- Activity: Look below for the line with "pct85, Jun: 0.145 -> 0.2295" and the line with "wind_speed_gust, 17:00: none -> 5.733"; repeat exactly those two lines and all lines between them, but no pictures.

[Saved data entries]

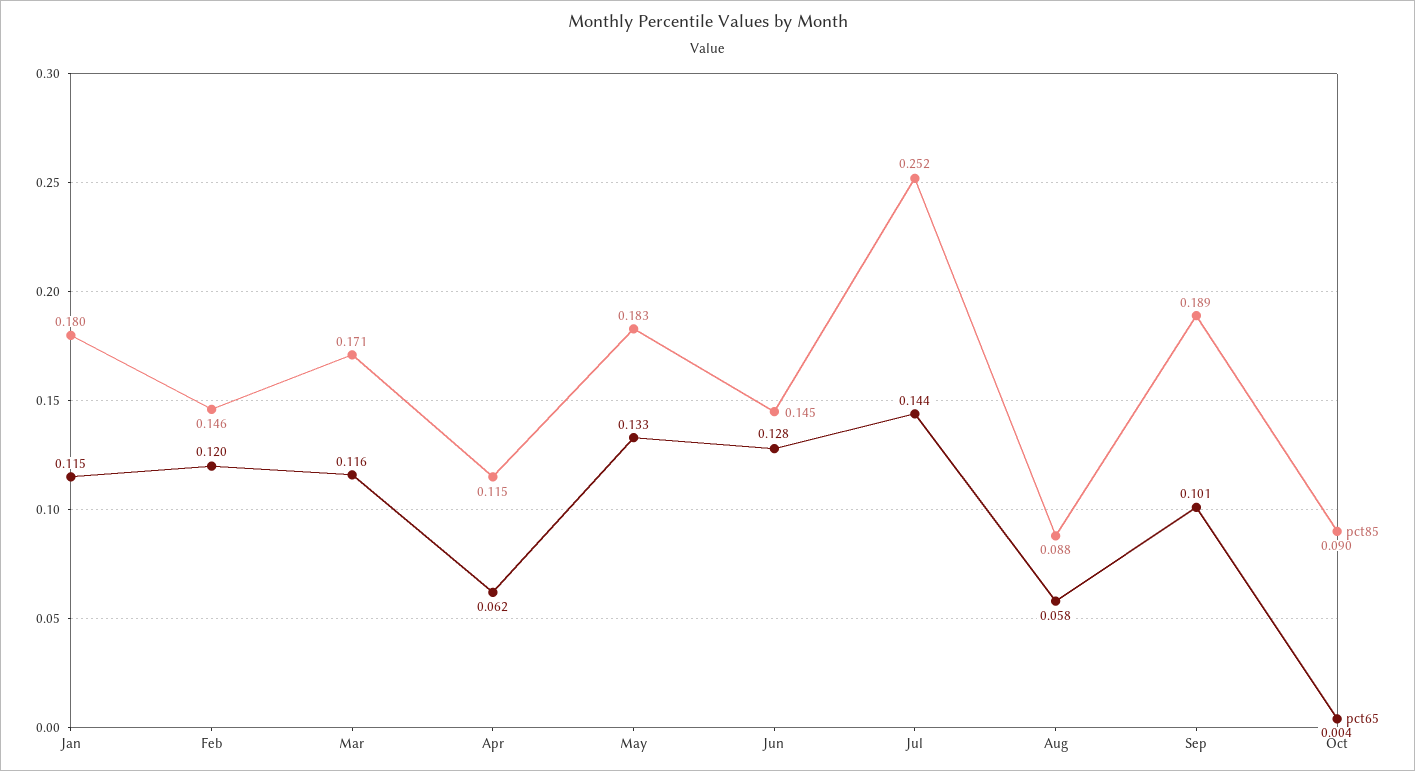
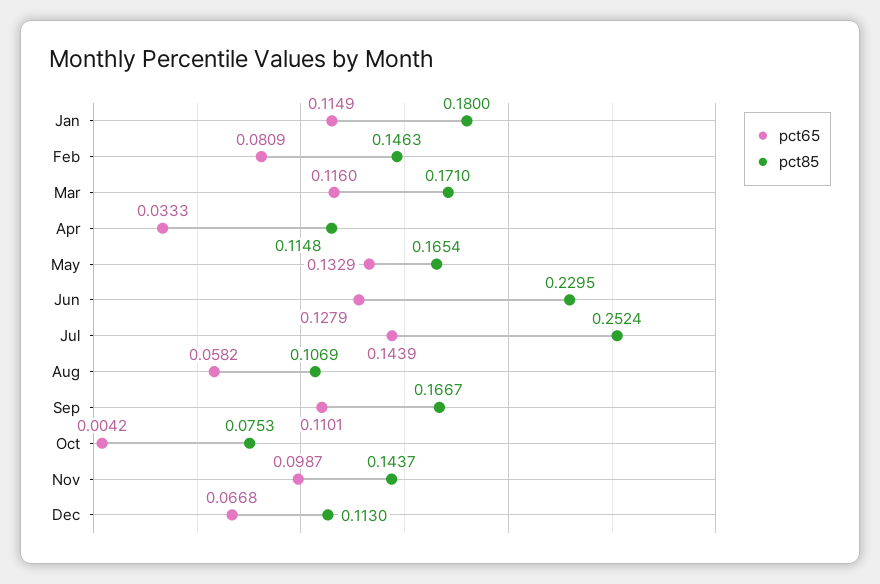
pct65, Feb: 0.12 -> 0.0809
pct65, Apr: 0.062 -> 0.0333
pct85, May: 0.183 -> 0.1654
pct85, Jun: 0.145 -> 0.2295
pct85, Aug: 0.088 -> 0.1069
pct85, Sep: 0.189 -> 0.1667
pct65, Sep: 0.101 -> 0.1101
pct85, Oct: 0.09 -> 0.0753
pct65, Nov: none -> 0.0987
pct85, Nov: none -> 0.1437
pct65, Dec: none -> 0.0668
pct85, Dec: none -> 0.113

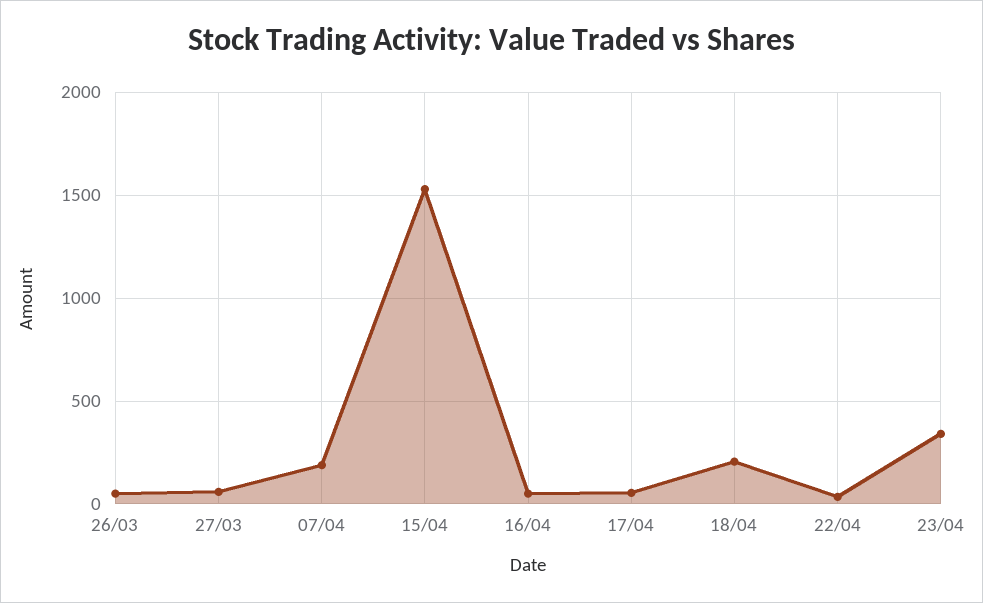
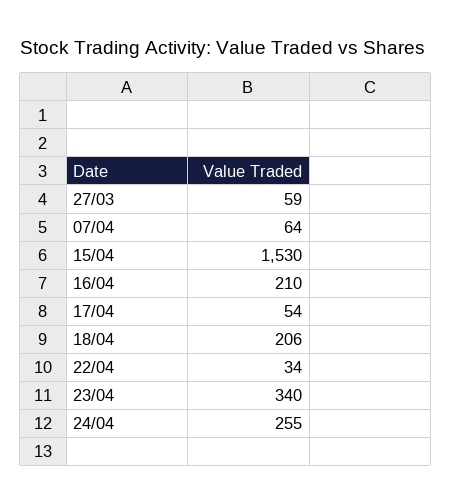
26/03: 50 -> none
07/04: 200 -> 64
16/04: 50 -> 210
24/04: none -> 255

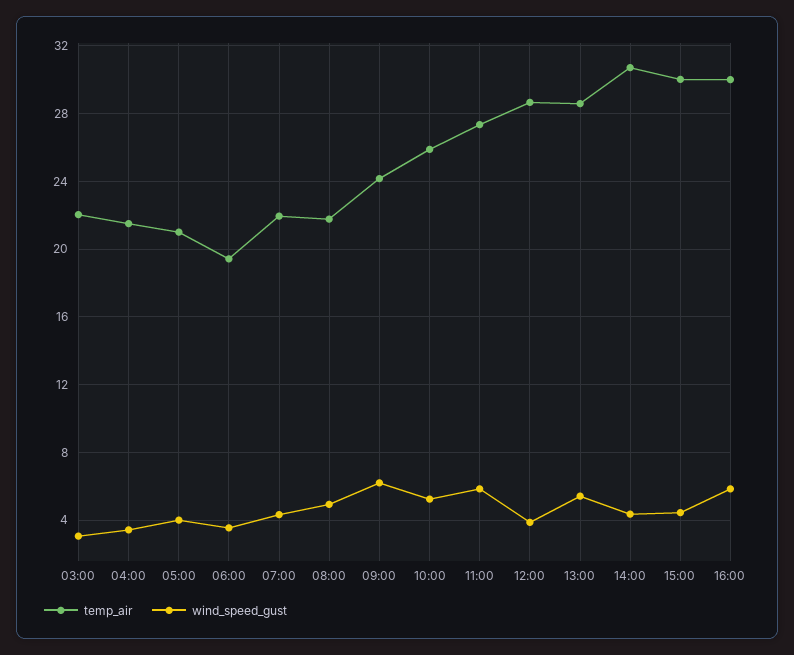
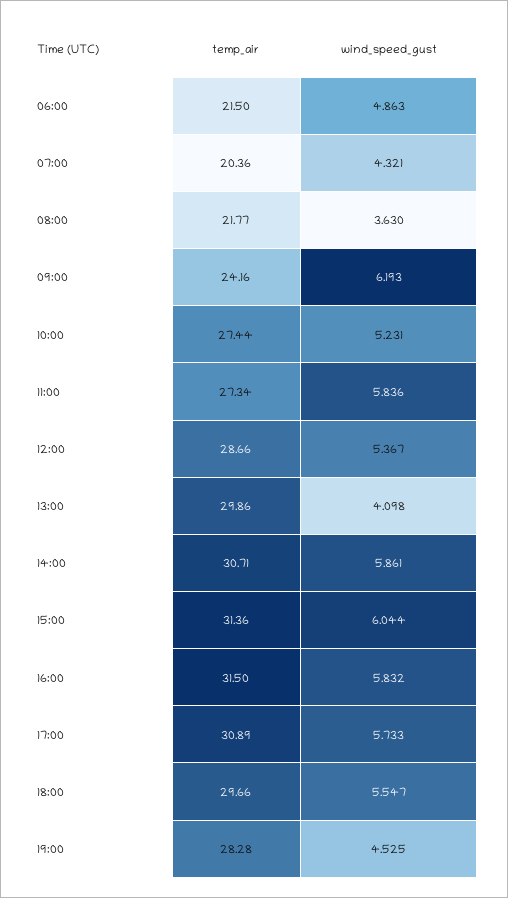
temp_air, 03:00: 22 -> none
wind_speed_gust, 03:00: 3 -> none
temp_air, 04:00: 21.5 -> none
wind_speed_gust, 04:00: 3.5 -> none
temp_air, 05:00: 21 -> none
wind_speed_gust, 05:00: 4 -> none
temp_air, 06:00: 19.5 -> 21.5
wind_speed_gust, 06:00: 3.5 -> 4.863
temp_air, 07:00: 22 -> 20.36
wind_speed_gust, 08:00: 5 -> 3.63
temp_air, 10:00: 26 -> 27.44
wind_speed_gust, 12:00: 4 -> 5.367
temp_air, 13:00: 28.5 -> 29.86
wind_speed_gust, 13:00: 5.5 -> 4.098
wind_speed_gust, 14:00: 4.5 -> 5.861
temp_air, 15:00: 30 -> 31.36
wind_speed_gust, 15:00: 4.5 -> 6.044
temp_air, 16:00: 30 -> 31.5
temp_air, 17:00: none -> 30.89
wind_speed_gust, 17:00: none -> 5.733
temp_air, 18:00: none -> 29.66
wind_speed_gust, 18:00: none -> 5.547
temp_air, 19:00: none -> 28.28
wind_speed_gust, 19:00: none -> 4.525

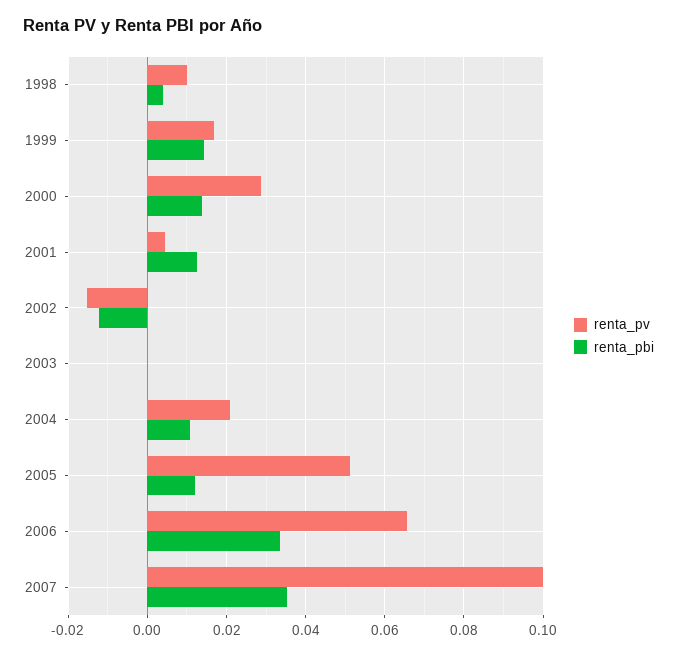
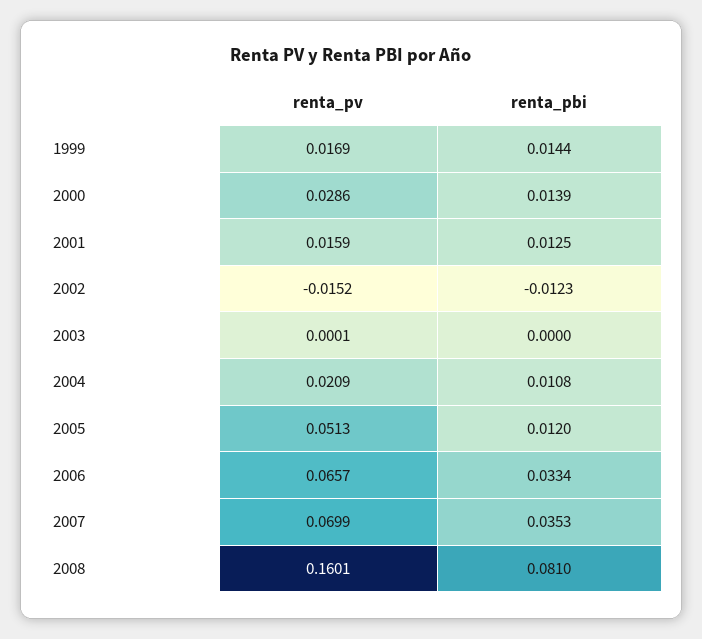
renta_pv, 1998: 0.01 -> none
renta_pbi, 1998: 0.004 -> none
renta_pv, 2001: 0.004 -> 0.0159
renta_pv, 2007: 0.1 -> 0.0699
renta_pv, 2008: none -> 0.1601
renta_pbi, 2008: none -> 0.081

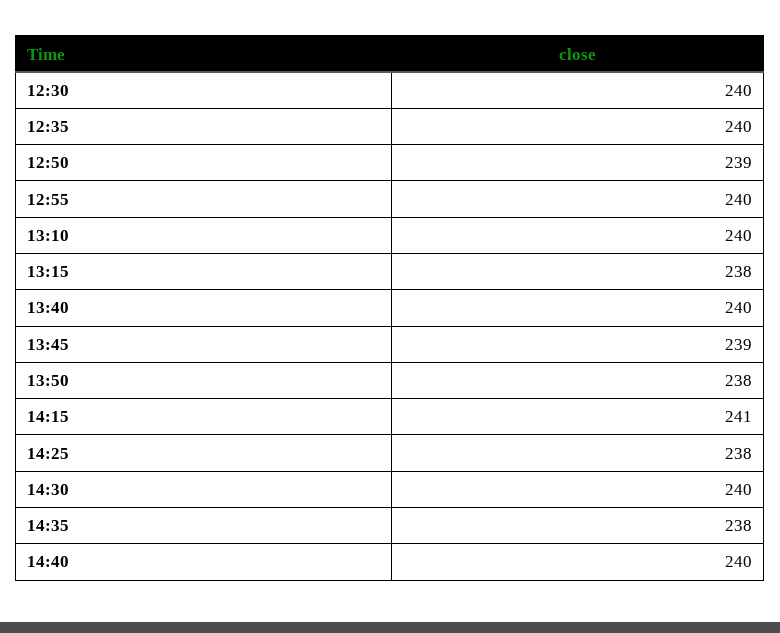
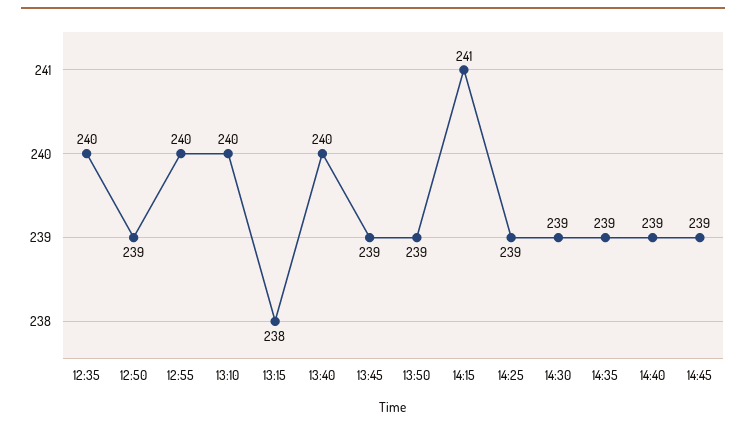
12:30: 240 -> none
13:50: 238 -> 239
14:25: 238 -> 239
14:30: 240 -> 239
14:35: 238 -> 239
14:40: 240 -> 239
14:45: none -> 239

- Finished exercise:
pct85, Jun: 0.145 -> 0.2295
pct85, Aug: 0.088 -> 0.1069
pct85, Sep: 0.189 -> 0.1667
pct65, Sep: 0.101 -> 0.1101
pct85, Oct: 0.09 -> 0.0753
pct65, Nov: none -> 0.0987
pct85, Nov: none -> 0.1437
pct65, Dec: none -> 0.0668
pct85, Dec: none -> 0.113

26/03: 50 -> none
07/04: 200 -> 64
16/04: 50 -> 210
24/04: none -> 255

temp_air, 03:00: 22 -> none
wind_speed_gust, 03:00: 3 -> none
temp_air, 04:00: 21.5 -> none
wind_speed_gust, 04:00: 3.5 -> none
temp_air, 05:00: 21 -> none
wind_speed_gust, 05:00: 4 -> none
temp_air, 06:00: 19.5 -> 21.5
wind_speed_gust, 06:00: 3.5 -> 4.863
temp_air, 07:00: 22 -> 20.36
wind_speed_gust, 08:00: 5 -> 3.63
temp_air, 10:00: 26 -> 27.44
wind_speed_gust, 12:00: 4 -> 5.367
temp_air, 13:00: 28.5 -> 29.86
wind_speed_gust, 13:00: 5.5 -> 4.098
wind_speed_gust, 14:00: 4.5 -> 5.861
temp_air, 15:00: 30 -> 31.36
wind_speed_gust, 15:00: 4.5 -> 6.044
temp_air, 16:00: 30 -> 31.5
temp_air, 17:00: none -> 30.89
wind_speed_gust, 17:00: none -> 5.733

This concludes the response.